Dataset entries
__________________________________________________
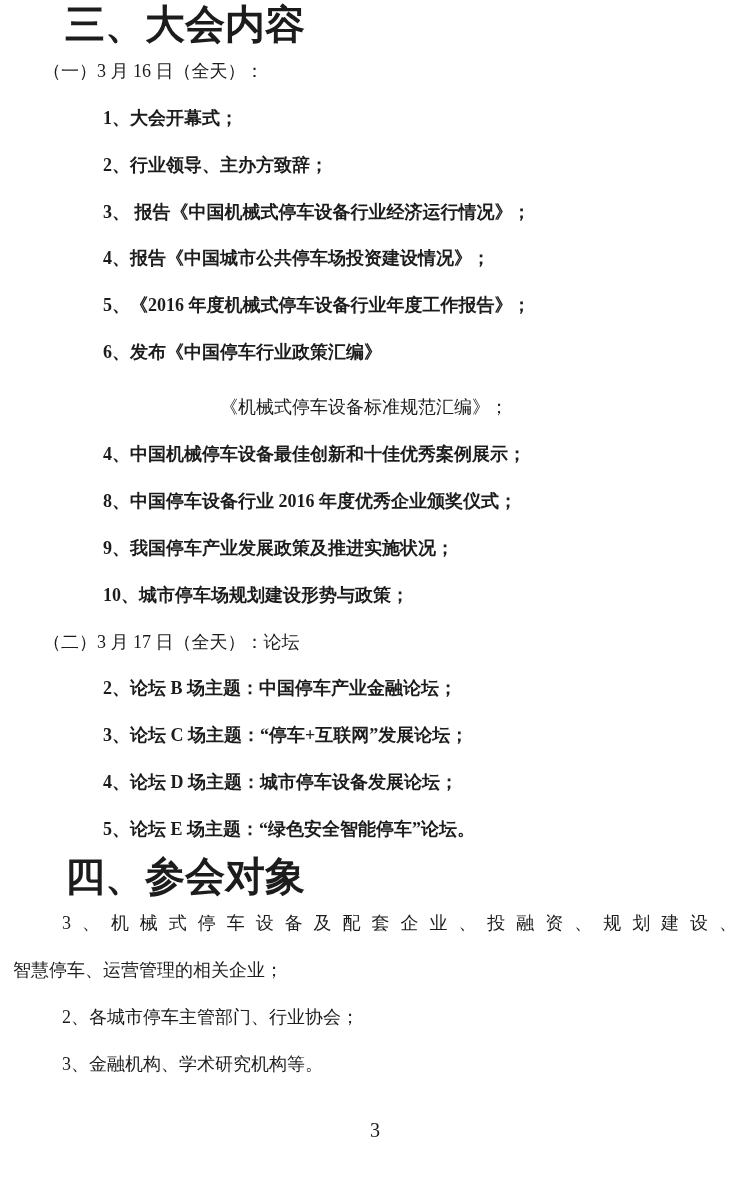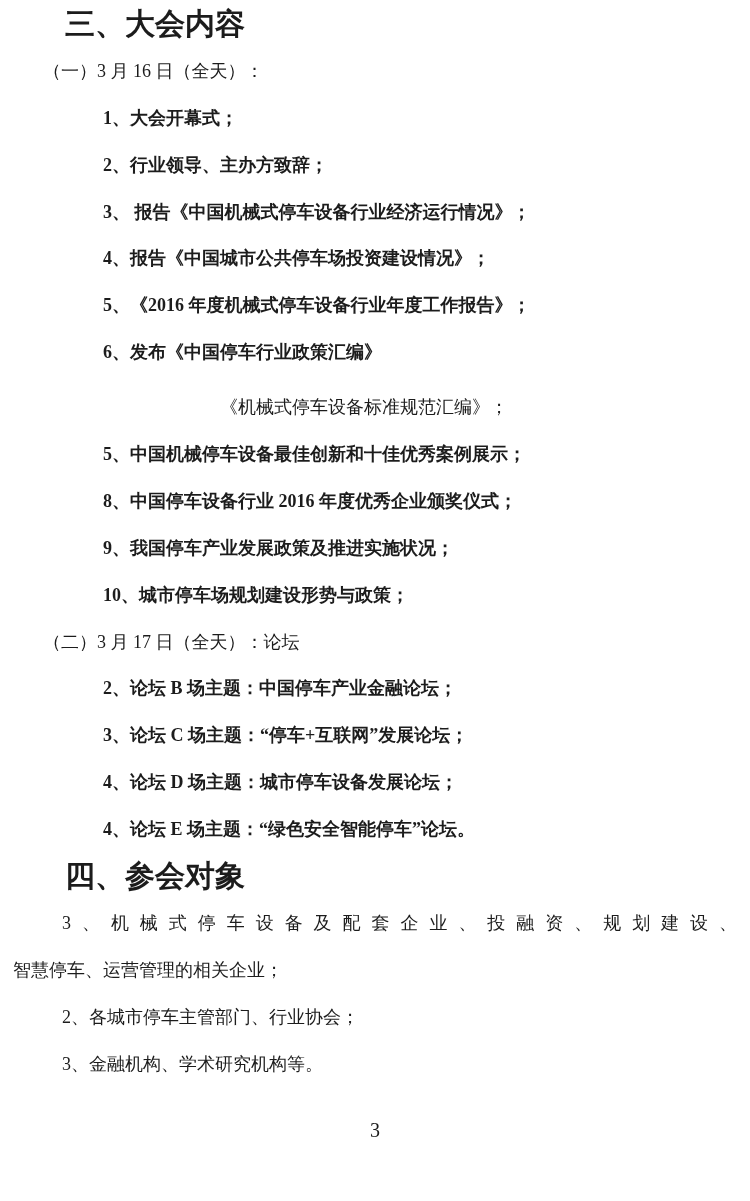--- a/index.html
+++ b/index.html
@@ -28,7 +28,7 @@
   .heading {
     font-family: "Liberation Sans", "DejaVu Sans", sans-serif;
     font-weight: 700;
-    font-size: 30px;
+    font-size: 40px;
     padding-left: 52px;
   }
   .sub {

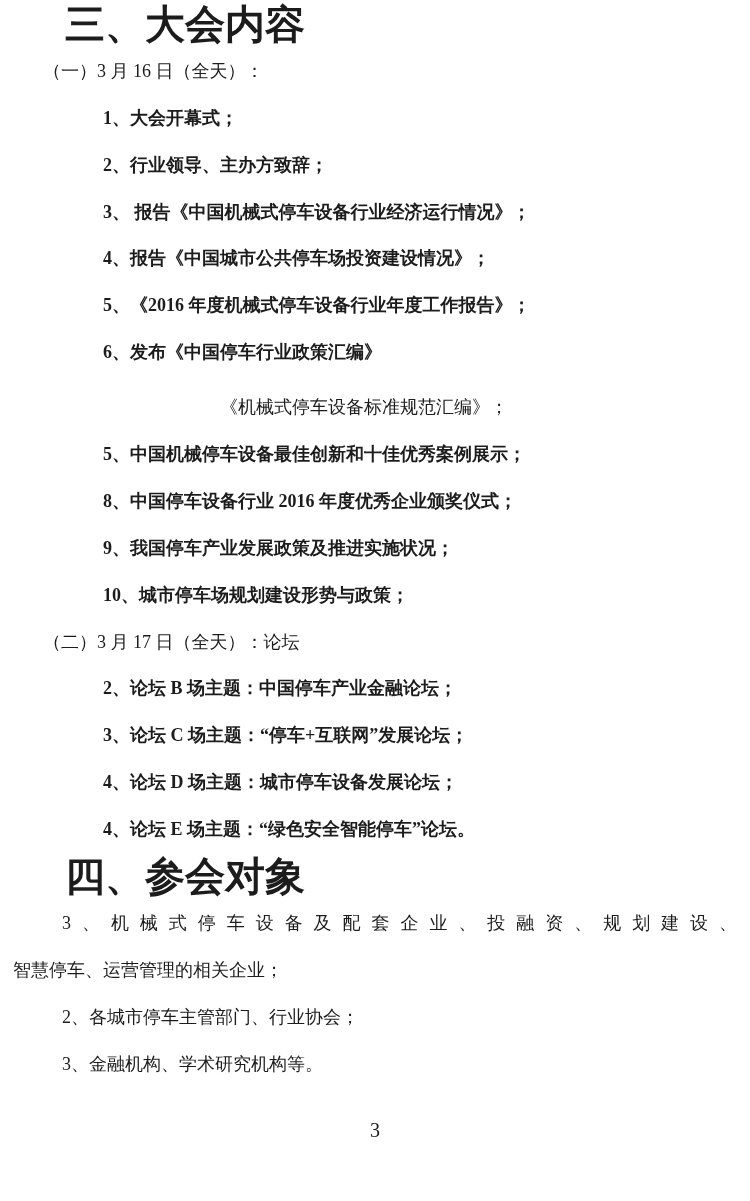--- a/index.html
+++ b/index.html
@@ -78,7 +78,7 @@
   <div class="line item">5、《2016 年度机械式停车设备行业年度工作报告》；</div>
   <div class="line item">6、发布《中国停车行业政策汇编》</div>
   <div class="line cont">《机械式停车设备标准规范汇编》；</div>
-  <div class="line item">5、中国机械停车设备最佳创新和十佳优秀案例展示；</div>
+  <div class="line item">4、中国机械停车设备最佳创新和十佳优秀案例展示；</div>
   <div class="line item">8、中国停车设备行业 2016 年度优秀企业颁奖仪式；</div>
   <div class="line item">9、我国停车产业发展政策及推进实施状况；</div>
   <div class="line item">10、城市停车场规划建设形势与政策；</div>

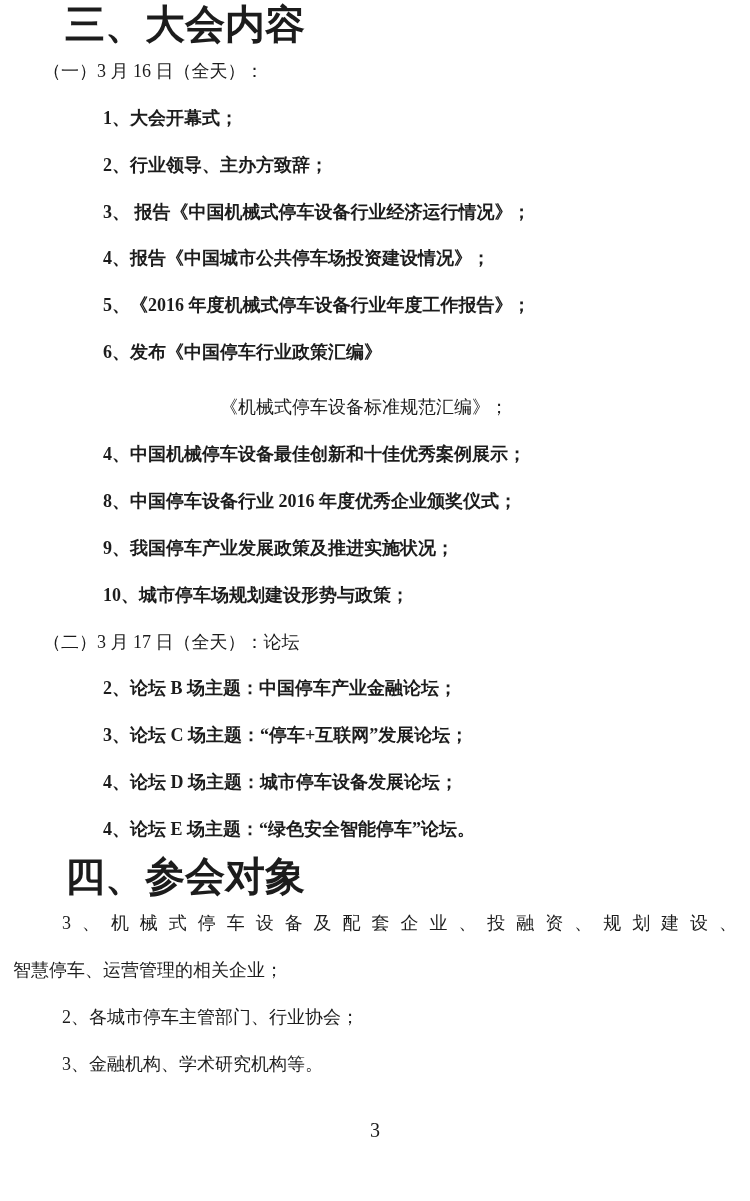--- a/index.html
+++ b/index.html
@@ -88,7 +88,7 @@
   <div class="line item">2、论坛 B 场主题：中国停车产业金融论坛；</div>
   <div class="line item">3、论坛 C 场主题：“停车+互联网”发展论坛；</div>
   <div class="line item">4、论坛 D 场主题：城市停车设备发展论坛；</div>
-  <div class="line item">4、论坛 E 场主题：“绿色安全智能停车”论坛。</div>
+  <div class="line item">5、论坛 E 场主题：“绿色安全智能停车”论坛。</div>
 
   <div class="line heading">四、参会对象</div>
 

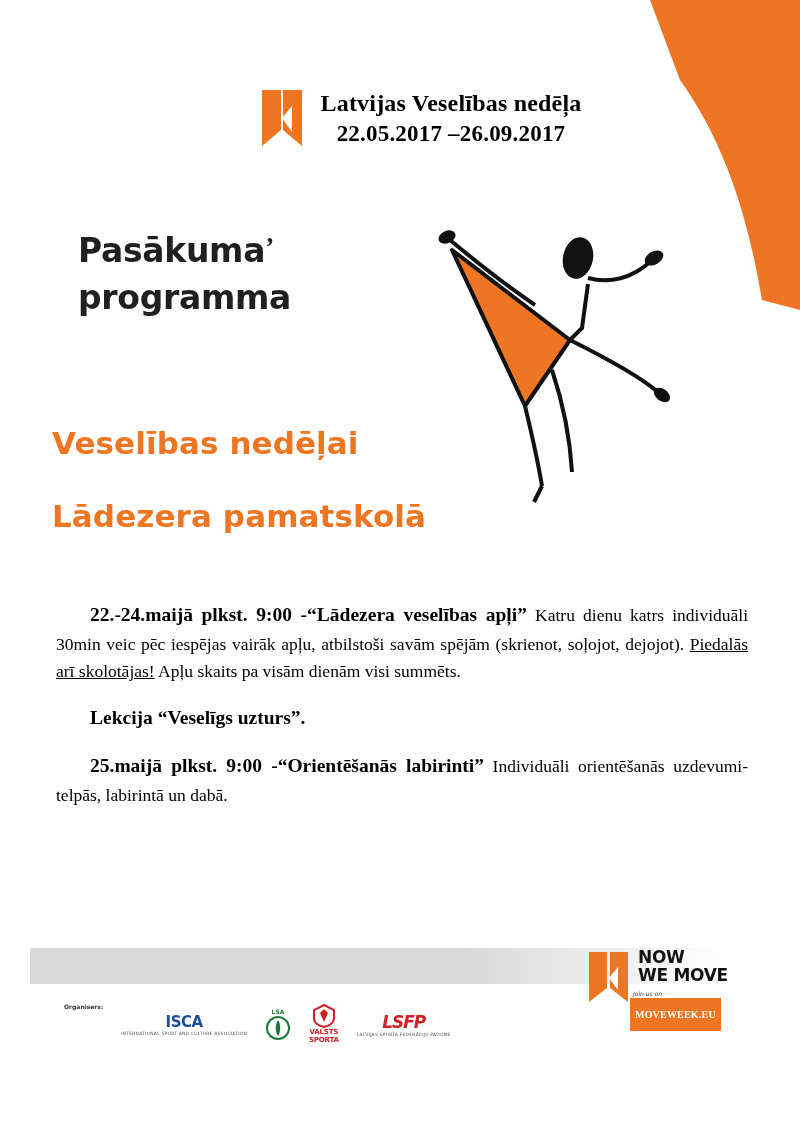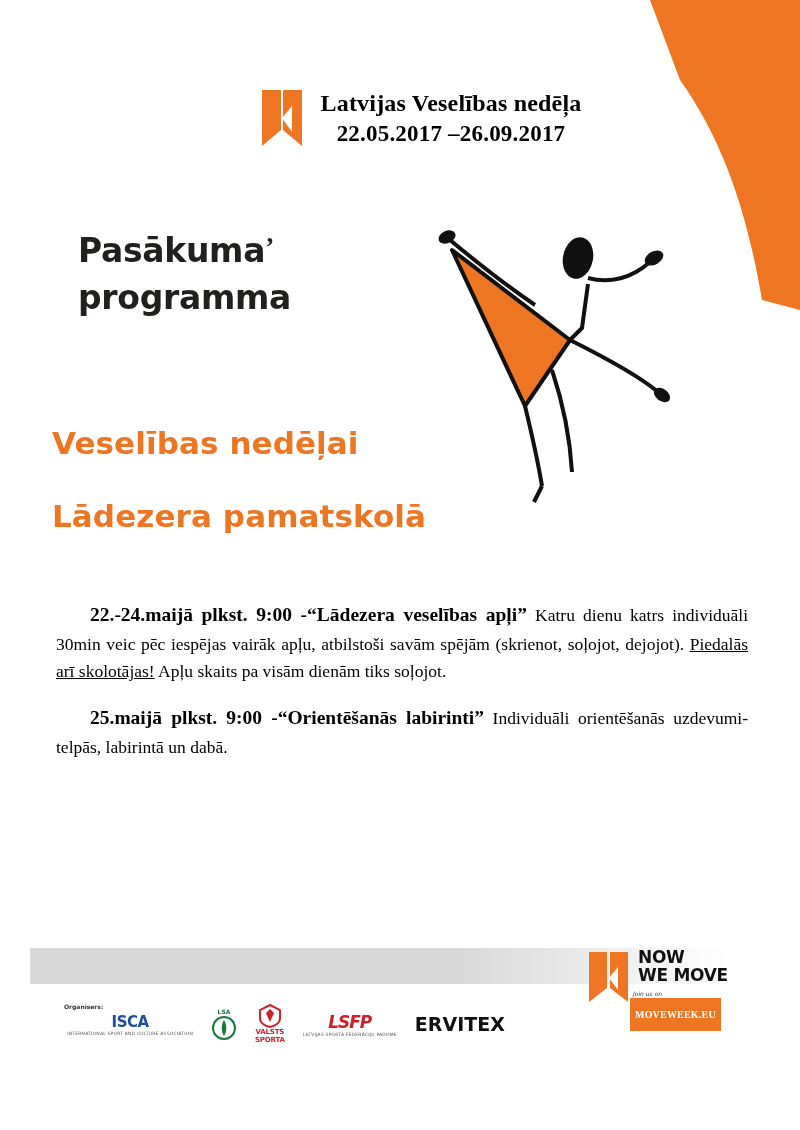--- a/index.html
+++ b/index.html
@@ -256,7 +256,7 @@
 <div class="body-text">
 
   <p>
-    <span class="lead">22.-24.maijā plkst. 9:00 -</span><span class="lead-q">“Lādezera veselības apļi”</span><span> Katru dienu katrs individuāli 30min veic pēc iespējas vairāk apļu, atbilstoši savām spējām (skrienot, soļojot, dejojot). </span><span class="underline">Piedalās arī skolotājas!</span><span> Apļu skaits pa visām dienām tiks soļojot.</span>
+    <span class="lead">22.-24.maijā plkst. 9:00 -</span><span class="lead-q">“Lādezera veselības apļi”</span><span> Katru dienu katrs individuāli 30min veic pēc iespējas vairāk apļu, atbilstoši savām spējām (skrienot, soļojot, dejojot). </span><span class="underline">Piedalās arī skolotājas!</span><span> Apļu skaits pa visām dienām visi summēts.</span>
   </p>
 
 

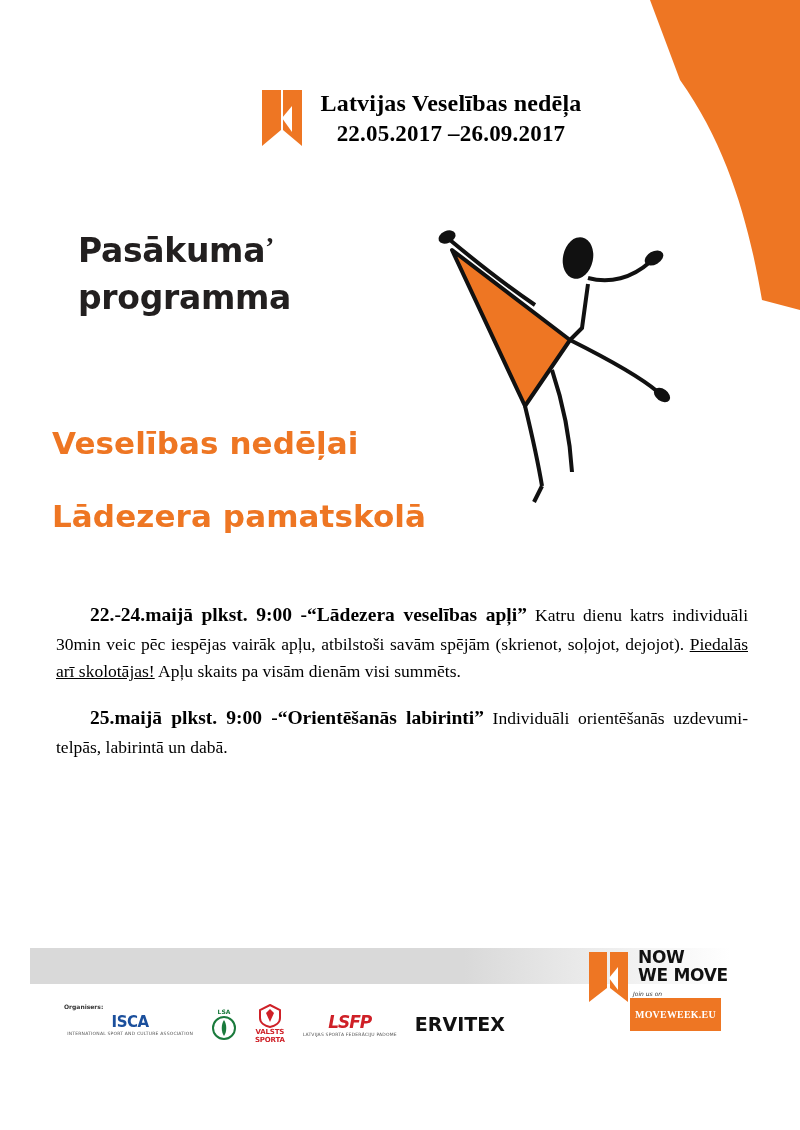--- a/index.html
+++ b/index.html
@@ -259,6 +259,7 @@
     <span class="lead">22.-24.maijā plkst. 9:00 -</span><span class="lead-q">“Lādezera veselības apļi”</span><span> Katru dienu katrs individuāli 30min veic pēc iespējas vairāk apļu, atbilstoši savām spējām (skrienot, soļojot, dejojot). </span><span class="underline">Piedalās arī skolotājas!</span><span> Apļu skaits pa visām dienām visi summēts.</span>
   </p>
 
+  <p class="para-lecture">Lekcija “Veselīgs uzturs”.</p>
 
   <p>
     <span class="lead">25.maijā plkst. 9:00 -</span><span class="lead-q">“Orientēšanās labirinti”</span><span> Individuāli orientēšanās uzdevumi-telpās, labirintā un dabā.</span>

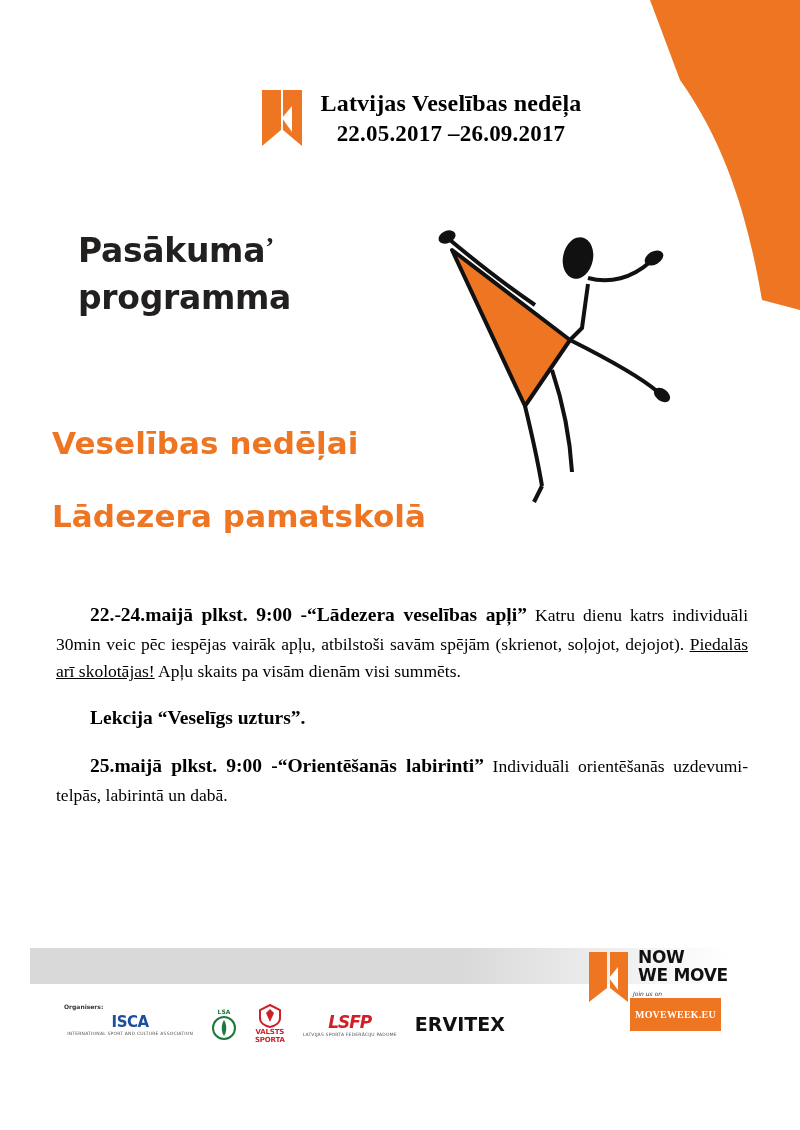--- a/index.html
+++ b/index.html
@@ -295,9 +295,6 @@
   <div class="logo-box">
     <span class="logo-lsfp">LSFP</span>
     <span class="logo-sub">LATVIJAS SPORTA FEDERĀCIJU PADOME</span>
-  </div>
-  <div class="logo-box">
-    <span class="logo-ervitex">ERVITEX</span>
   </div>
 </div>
__________________________________________________
**PROBLEM DETAILS**. Each line above that contains the word "中国机械停车设备最佳创新和十佳优秀案例展示" must be copied.

**SOLUTION TO THE PROBLEM**.
-  <div class="line item">5、中国机械停车设备最佳创新和十佳优秀案例展示；</div>
+  <div class="line item">4、中国机械停车设备最佳创新和十佳优秀案例展示；</div>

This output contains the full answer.